Task objective
Your task is to gather the lines below that hold the string "left".

══ Dataset records

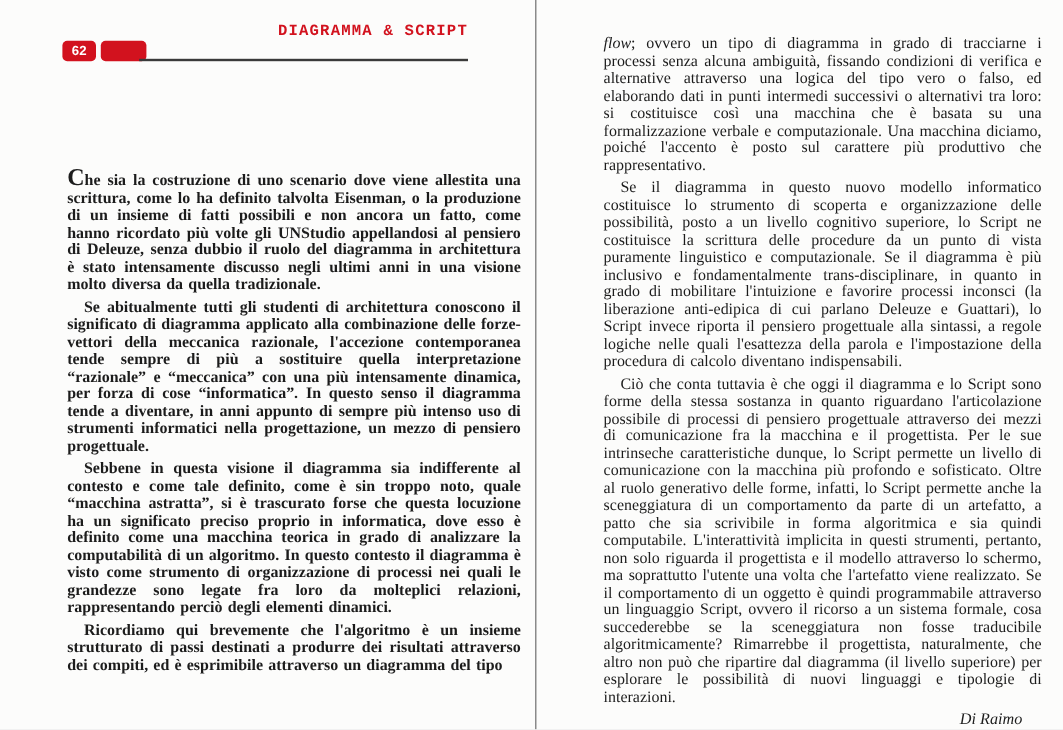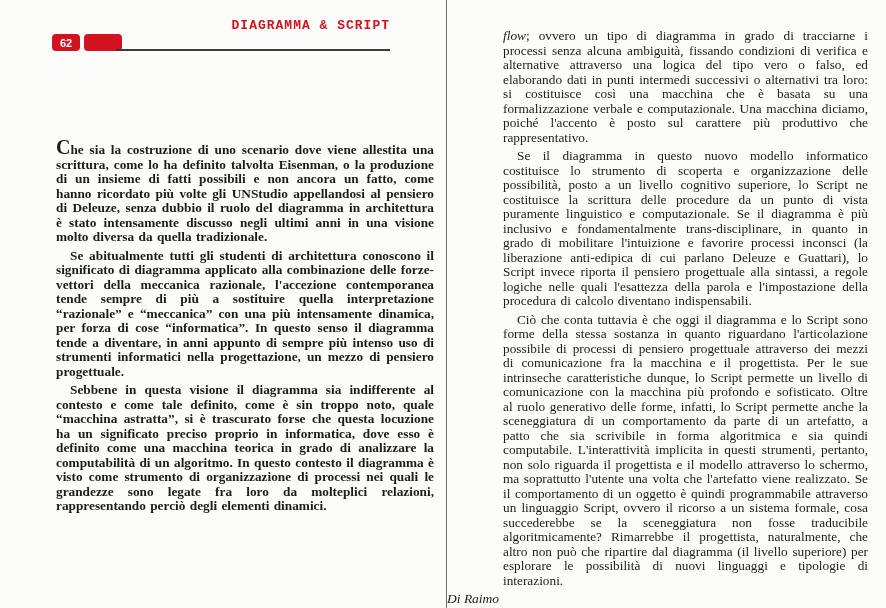--- a/index.html
+++ b/index.html
@@ -86,42 +86,43 @@
   }
   .text-block p.indent{text-indent:14px;}
   .dropcap{
     font-size:20px;
     line-height:1px;
   }
   .signature{
     font-style:italic;
     font-size:13.5px;
     line-height:14.5px;
-    text-align:left;
-    padding-right:18px;
+    text-align:right;
+    padding-right:34px;
     margin-top:1px;
   }
 </style>
 </head>
 <body>
 
 <div class="spread">
 
   <section class="page-left">
     <header class="page-header">
       <div class="pagenum">62</div>
       <div class="red-tab"></div>
       <div class="rule-wrap">
         <span class="running-title">DIAGRAMMA &amp; SCRIPT</span>
       </div>
     </header>
     <div class="text-block" id="left-text">
         <p class="" lang="it"><span class="dropcap">C</span>he sia la costruzione di uno scenario dove viene allestita una scrittura, come lo ha definito talvolta Eisenman, o la produzione di un insieme di fatti possibili e non ancora un fatto, come hanno ricordato più volte gli UNStudio appellandosi al pensiero di Deleuze, senza dubbio il ruolo del diagramma in architettura è stato intensamente discusso negli ultimi anni in una visione molto diversa da quella tradizionale.</p>
         <p class="indent" lang="it">Se abitualmente tutti gli studenti di architettura conoscono il significato di diagramma applicato alla combinazione delle forze-vettori della meccanica razionale, l'accezione contemporanea tende sempre di più a sostituire quella interpretazione “razionale” e “meccanica” con una più intensamente dinamica, per forza di cose “informatica”. In questo senso il diagramma tende a diventare, in anni appunto di sempre più intenso uso di strumenti informatici nella progettazione, un mezzo di pensiero progettuale.</p>
         <p class="indent" lang="it">Sebbene in questa visione il diagramma sia indifferente al contesto e come tale definito, come è sin troppo noto, quale “macchina astratta”, si è trascurato forse che questa locuzione ha un significato preciso proprio in informatica, dove esso è definito come una macchina teorica in grado di analizzare la computabilità di un algoritmo. In questo contesto il diagramma è visto come strumento di organizzazione di processi nei quali le grandezze sono legate fra loro da molteplici relazioni, rappresentando perciò degli elementi dinamici.</p>
+        <p class="indent" lang="it">Ricordiamo qui brevemente che l'algoritmo è un insieme strutturato di passi destinati a produrre dei risultati attraverso dei compiti, ed è esprimibile attraverso un diagramma del tipo</p>
       </div>
   </section>
 
   <section class="page-right">
     <div class="text-block" id="right-text">
         <p class="" lang="it"><i>flow</i>; ovvero un tipo di diagramma in grado di tracciarne i processi senza alcuna ambiguità, fissando condizioni di verifica e alternative attraverso una logica del tipo vero o falso, ed elaborando dati in punti intermedi successivi o alternativi tra loro: si costituisce così una macchina che è basata su una formalizzazione verbale e computazionale. Una macchina diciamo, poiché l'accento è posto sul carattere più produttivo che rappresentativo.</p>
         <p class="indent" lang="it">Se il diagramma in questo nuovo modello informatico costituisce lo strumento di scoperta e organizzazione delle possibilità, posto a un livello cognitivo superiore, lo Script ne costituisce la scrittura delle procedure da un punto di vista puramente linguistico e computazionale. Se il diagramma è più inclusivo e fondamentalmente trans-disciplinare, in quanto in grado di mobilitare l'intuizione e favorire processi inconsci (la liberazione anti-edipica di cui parlano Deleuze e Guattari), lo Script invece riporta il pensiero progettuale alla sintassi, a regole logiche nelle quali l'esattezza della parola e l'impostazione della procedura di calcolo diventano indispensabili.</p>
         <p class="indent" lang="it">Ciò che conta tuttavia è che oggi il diagramma e lo Script sono forme della stessa sostanza in quanto riguardano l'articolazione possibile di processi di pensiero progettuale attraverso dei mezzi di comunicazione fra la macchina e il progettista. Per le sue intrinseche caratteristiche dunque, lo Script permette un livello di comunicazione con la macchina più profondo e sofisticato. Oltre al ruolo generativo delle forme, infatti, lo Script permette anche la sceneggiatura di un comportamento da parte di un artefatto, a patto che sia scrivibile in forma algoritmica e sia quindi computabile. L'interattività implicita in questi strumenti, pertanto, non solo riguarda il progettista e il modello attraverso lo schermo, ma soprattutto l'utente una volta che l'artefatto viene realizzato. Se il comportamento di un oggetto è quindi programmabile attraverso un linguaggio Script, ovvero il ricorso a un sistema formale, cosa succederebbe se la sceneggiatura non fosse traducibile algoritmicamente? Rimarrebbe il progettista, naturalmente, che altro non può che ripartire dal diagramma (il livello superiore) per esplorare le possibilità di nuovi linguaggi e tipologie di interazioni.</p>
       </div>
     <div class="signature">Di Raimo</div>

════

Solution
-    text-align:left;
   <section class="page-left">
     <div class="text-block" id="left-text">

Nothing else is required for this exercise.